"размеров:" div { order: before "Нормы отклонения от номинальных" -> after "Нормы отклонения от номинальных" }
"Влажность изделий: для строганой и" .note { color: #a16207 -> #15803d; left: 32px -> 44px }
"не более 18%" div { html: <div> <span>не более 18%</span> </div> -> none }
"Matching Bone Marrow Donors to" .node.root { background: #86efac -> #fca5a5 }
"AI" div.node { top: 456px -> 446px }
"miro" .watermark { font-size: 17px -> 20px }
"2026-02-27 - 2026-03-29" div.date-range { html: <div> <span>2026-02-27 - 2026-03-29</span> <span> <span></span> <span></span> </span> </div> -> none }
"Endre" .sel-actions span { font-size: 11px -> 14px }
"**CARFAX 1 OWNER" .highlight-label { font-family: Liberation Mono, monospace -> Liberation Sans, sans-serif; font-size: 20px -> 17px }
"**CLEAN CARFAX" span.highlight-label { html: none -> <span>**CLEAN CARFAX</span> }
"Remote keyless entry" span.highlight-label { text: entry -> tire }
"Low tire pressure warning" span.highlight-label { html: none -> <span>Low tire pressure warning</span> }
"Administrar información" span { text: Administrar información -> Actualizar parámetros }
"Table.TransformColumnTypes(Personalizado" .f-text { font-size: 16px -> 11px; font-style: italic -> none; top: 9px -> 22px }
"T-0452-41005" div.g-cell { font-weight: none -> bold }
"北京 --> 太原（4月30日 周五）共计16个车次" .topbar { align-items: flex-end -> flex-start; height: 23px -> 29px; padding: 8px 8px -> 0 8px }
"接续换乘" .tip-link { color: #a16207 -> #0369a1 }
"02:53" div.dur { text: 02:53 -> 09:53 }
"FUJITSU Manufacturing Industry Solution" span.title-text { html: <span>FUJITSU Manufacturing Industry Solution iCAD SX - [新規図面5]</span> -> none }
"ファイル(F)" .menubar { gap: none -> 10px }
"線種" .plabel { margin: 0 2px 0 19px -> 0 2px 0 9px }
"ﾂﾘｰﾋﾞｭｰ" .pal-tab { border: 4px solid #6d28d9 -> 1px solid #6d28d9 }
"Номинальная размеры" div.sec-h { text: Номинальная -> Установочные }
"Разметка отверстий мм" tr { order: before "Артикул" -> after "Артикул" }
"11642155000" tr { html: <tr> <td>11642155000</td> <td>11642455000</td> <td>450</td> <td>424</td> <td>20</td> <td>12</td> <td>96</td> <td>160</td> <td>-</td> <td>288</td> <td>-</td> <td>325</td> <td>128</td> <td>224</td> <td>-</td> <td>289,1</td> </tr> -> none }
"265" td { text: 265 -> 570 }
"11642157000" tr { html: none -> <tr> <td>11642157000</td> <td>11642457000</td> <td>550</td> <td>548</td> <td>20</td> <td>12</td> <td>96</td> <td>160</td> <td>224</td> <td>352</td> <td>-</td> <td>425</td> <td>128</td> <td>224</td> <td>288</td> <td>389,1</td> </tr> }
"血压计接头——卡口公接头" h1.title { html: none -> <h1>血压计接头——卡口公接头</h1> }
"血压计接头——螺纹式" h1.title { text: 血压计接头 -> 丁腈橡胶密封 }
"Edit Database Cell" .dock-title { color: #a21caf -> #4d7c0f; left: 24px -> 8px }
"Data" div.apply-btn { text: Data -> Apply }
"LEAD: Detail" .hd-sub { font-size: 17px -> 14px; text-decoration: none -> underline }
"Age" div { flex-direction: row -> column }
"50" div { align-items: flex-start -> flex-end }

----------------------------------------

Above are the lines; repeat exactly the ones from the line containing "изделий: для строганой" down to the line containing "Bone Marrow Donors", both inclusive.

▶ [Exercise result]:
"Влажность изделий: для строганой и" .note { color: #a16207 -> #15803d; left: 32px -> 44px }
"не более 18%" div { html: <div> <span>не более 18%</span> </div> -> none }
"Matching Bone Marrow Donors to" .node.root { background: #86efac -> #fca5a5 }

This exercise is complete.